▸ Input:
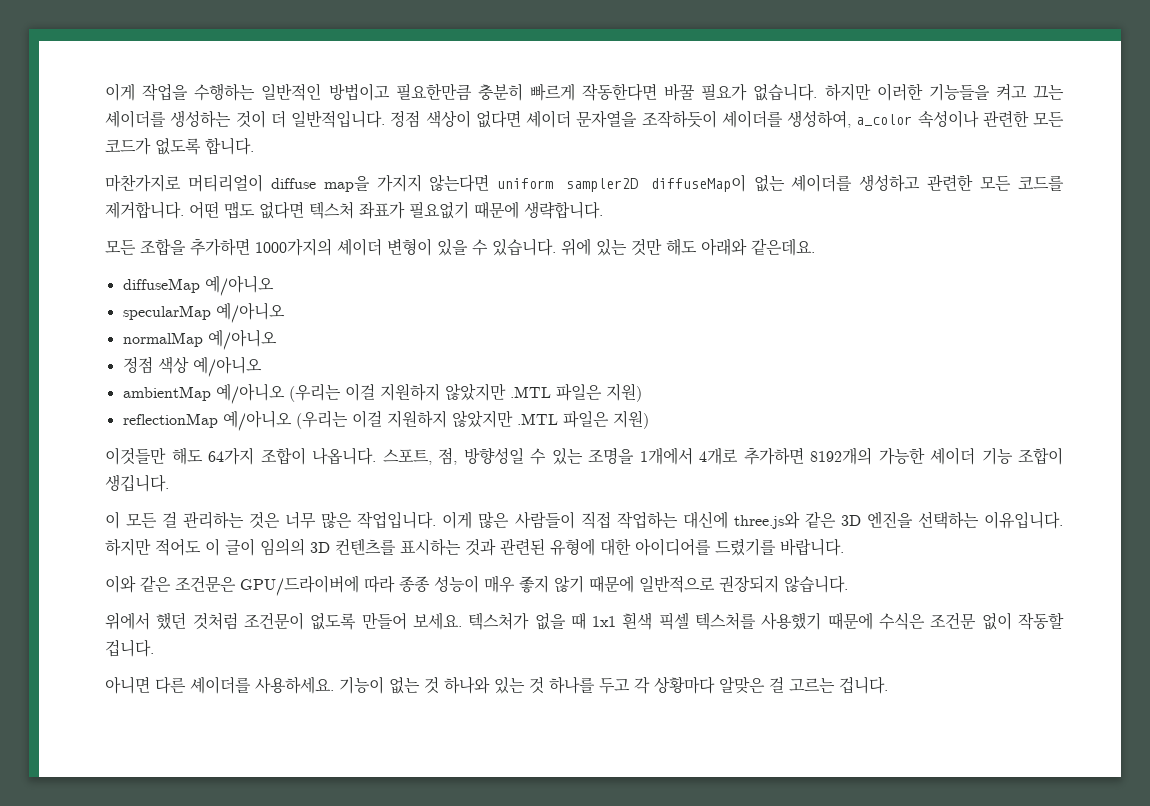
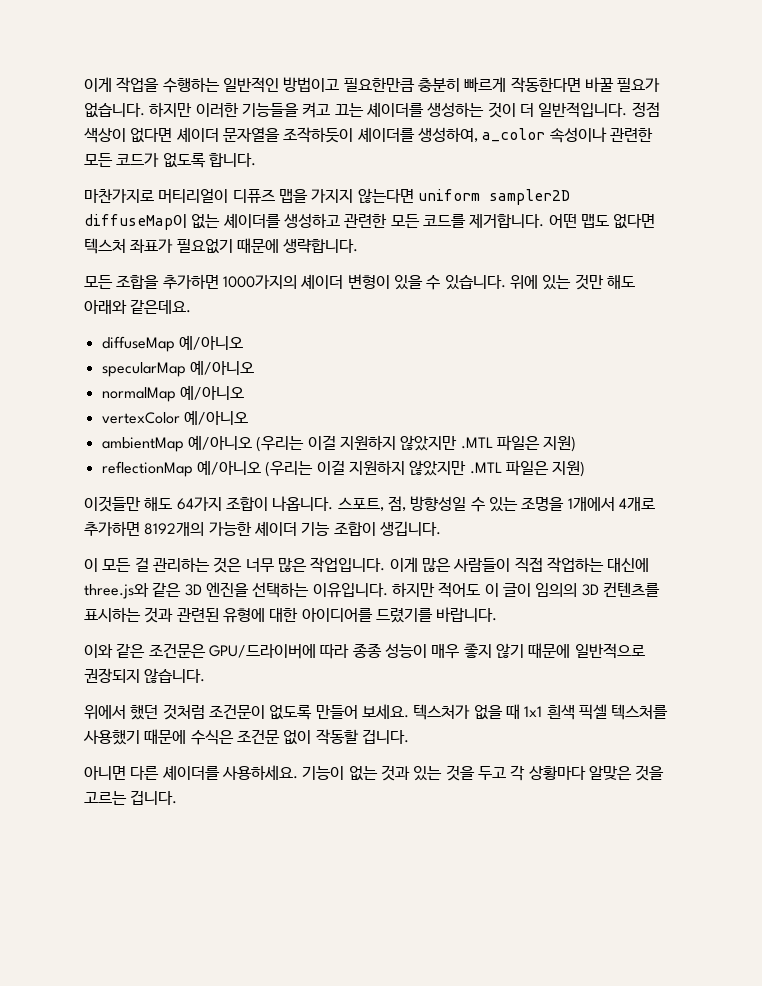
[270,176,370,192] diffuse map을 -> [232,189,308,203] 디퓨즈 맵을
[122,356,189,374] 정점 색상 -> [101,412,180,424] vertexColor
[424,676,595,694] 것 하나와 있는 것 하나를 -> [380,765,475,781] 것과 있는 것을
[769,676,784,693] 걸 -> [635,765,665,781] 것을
==
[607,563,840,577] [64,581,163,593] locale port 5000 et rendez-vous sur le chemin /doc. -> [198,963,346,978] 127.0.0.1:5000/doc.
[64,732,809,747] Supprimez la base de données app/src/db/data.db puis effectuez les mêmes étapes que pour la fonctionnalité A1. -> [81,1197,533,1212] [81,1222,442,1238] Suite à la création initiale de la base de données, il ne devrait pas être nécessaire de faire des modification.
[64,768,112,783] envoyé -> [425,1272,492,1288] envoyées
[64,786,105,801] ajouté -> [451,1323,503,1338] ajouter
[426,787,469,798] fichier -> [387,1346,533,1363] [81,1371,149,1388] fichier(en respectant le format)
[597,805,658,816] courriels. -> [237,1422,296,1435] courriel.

▸ Assigned task: Look through the data above and return exactly the lines from the one that contains "[64,768,112,783] envoyé ->" to the one that contains "[597,805,658,816] courriels. ->", inclusive, with nothing else.

▸ Answer to this problem:
[64,768,112,783] envoyé -> [425,1272,492,1288] envoyées
[64,786,105,801] ajouté -> [451,1323,503,1338] ajouter
[426,787,469,798] fichier -> [387,1346,533,1363] [81,1371,149,1388] fichier(en respectant le format)
[597,805,658,816] courriels. -> [237,1422,296,1435] courriel.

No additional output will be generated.